What needs to be done: Among the records, which lines include "padding"? List them.

Supplied material:
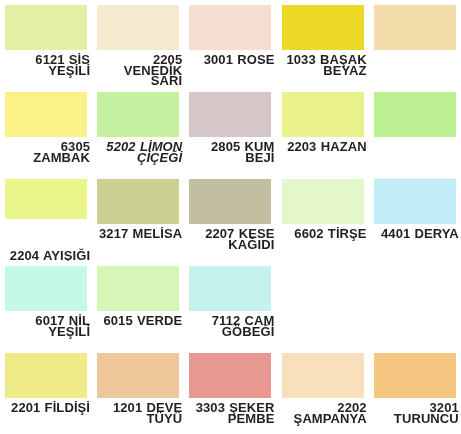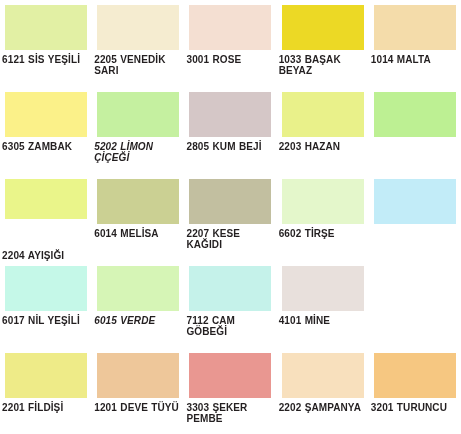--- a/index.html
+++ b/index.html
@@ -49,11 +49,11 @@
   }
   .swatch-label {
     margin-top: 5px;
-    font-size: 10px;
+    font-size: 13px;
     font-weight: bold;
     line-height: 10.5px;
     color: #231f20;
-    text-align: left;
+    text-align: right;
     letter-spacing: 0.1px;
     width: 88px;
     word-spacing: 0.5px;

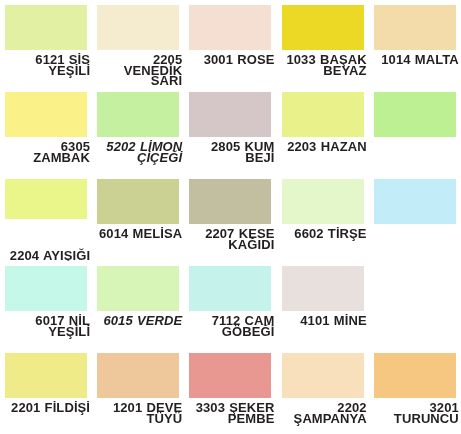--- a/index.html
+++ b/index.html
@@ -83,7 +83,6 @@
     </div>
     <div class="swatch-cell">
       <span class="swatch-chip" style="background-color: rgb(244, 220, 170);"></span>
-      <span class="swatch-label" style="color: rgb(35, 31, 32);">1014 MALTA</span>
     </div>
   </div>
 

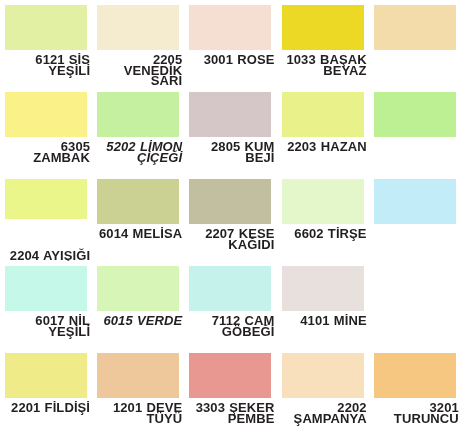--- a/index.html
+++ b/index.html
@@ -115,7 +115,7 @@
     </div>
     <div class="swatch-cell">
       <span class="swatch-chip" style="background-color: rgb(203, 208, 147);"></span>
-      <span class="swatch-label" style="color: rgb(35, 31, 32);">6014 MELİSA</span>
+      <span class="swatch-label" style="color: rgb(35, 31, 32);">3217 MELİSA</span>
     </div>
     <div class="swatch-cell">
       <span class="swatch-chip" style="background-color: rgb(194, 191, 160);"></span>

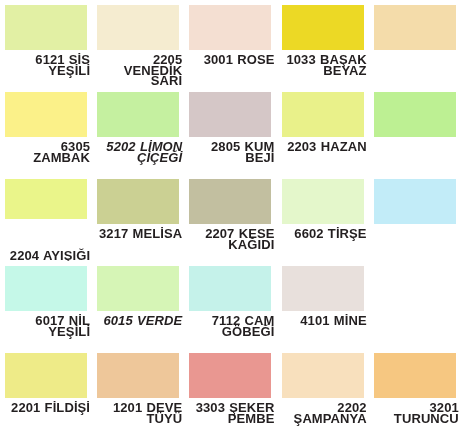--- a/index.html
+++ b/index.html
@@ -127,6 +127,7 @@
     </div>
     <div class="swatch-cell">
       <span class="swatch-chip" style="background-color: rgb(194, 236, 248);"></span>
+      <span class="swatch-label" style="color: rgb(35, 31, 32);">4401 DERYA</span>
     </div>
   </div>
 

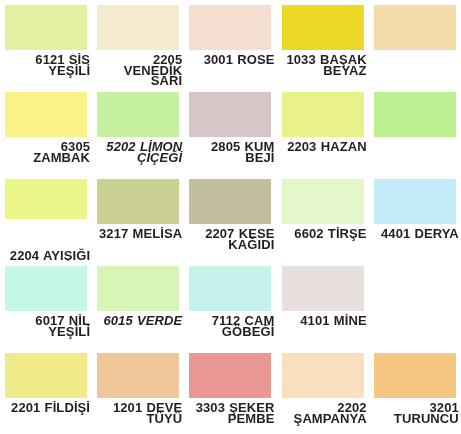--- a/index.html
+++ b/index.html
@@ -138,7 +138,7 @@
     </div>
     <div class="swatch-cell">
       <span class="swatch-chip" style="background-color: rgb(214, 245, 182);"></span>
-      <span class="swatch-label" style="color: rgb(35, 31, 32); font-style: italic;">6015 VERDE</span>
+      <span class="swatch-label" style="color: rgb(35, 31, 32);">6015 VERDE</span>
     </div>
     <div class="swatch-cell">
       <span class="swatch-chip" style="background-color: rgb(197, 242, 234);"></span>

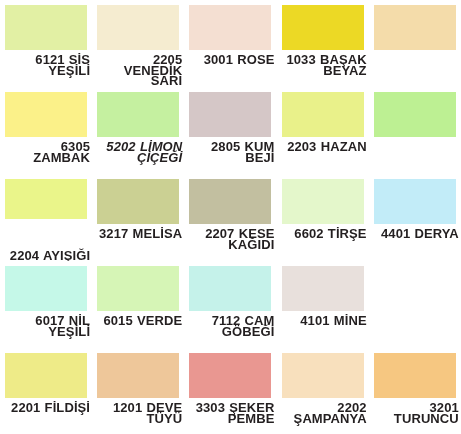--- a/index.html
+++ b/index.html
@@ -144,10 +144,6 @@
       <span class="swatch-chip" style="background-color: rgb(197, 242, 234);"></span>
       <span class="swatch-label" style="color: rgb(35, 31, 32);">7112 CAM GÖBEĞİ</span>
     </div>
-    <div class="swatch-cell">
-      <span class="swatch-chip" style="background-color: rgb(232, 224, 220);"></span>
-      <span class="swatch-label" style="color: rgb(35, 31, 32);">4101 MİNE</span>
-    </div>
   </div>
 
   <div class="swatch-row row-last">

--

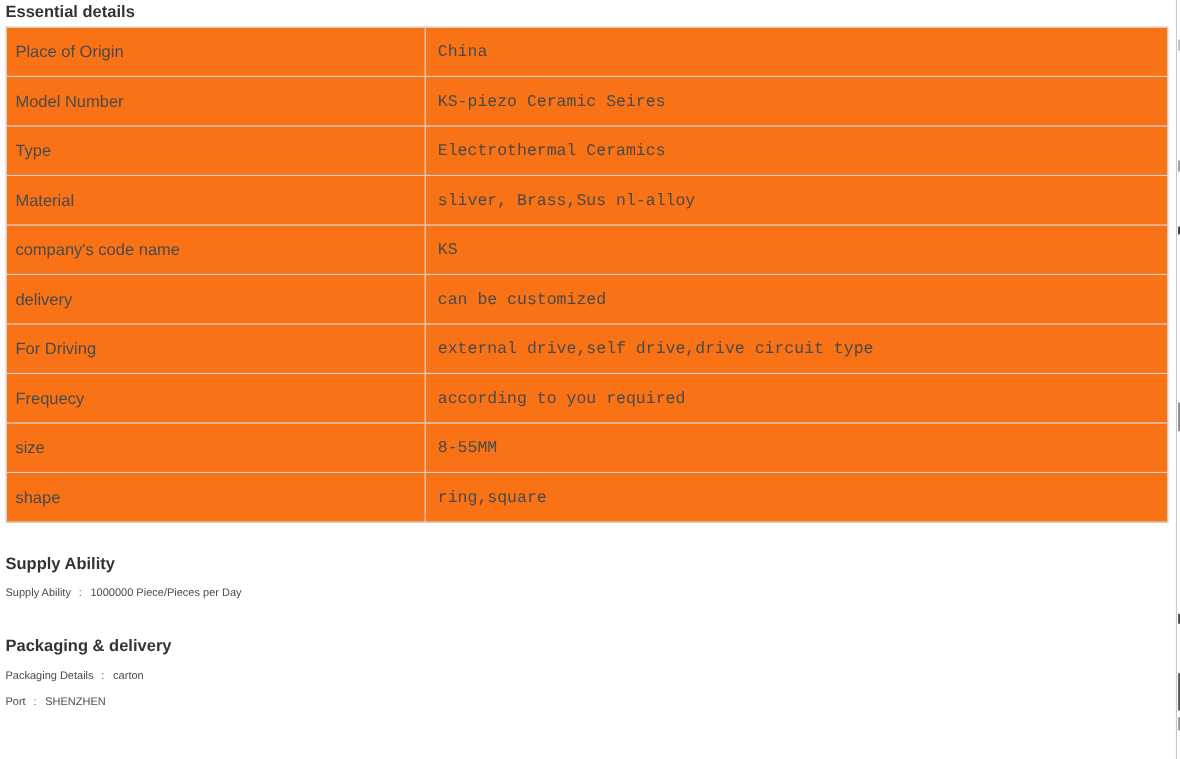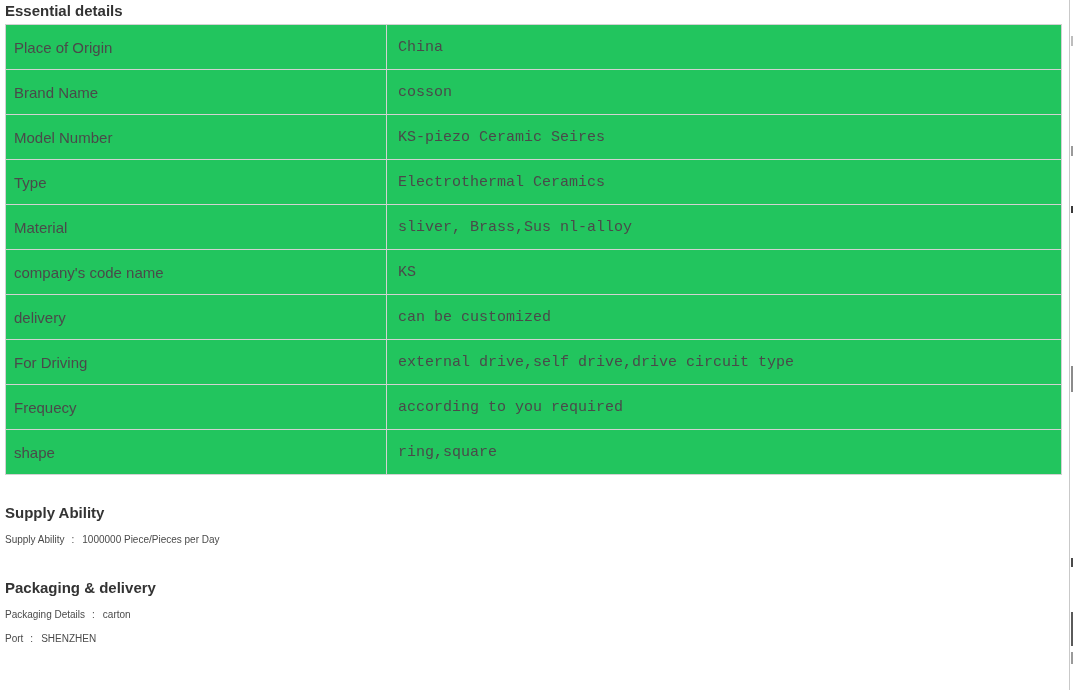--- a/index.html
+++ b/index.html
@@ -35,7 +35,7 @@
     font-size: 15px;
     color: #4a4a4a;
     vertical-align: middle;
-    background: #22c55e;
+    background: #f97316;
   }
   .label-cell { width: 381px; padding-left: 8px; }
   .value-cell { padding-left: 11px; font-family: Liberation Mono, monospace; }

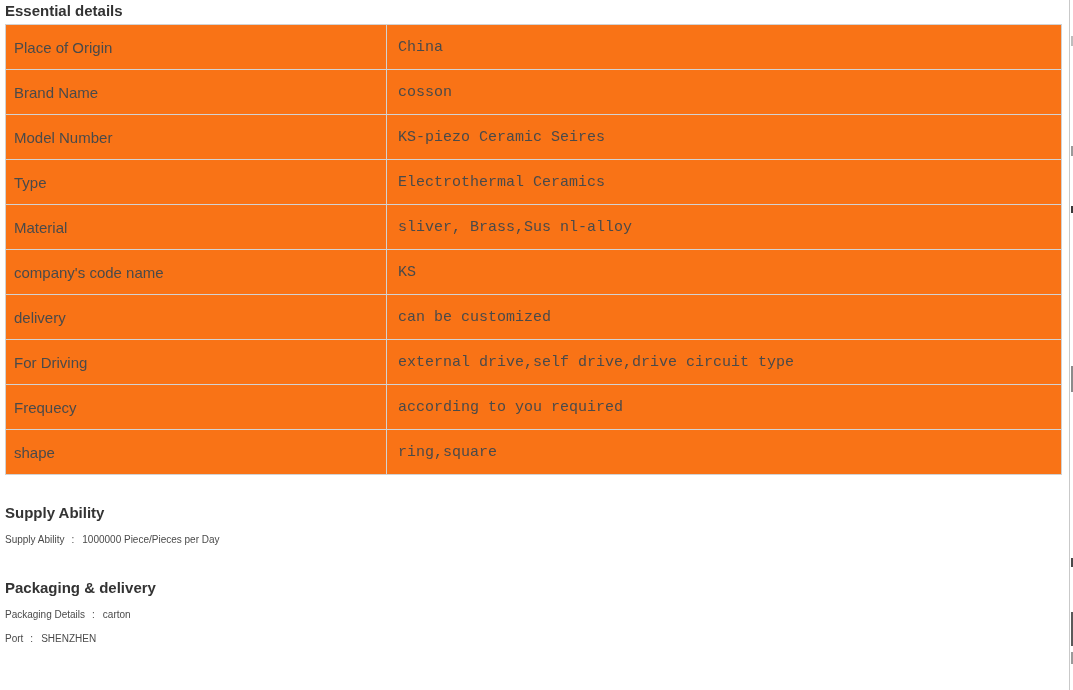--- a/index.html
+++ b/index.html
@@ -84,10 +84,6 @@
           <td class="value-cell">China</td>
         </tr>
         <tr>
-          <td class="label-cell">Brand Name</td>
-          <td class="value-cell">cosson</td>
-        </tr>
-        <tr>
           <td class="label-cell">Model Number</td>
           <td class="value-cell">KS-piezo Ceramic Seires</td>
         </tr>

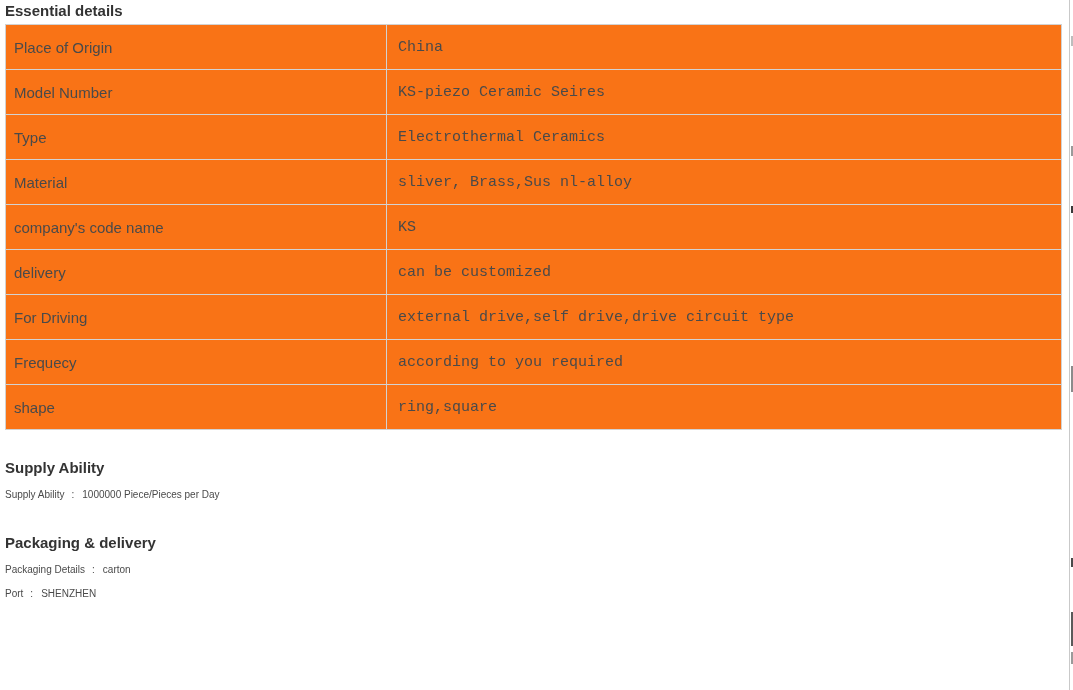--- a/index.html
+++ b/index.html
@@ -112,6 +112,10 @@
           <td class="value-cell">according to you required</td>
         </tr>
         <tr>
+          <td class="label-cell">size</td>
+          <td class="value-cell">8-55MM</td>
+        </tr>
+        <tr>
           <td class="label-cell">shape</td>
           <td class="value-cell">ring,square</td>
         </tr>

Expected output:
   .label-cell { width: 381px; padding-left: 8px; }
   .value-cell { padding-left: 11px; font-family: Liberation Mono, monospace; }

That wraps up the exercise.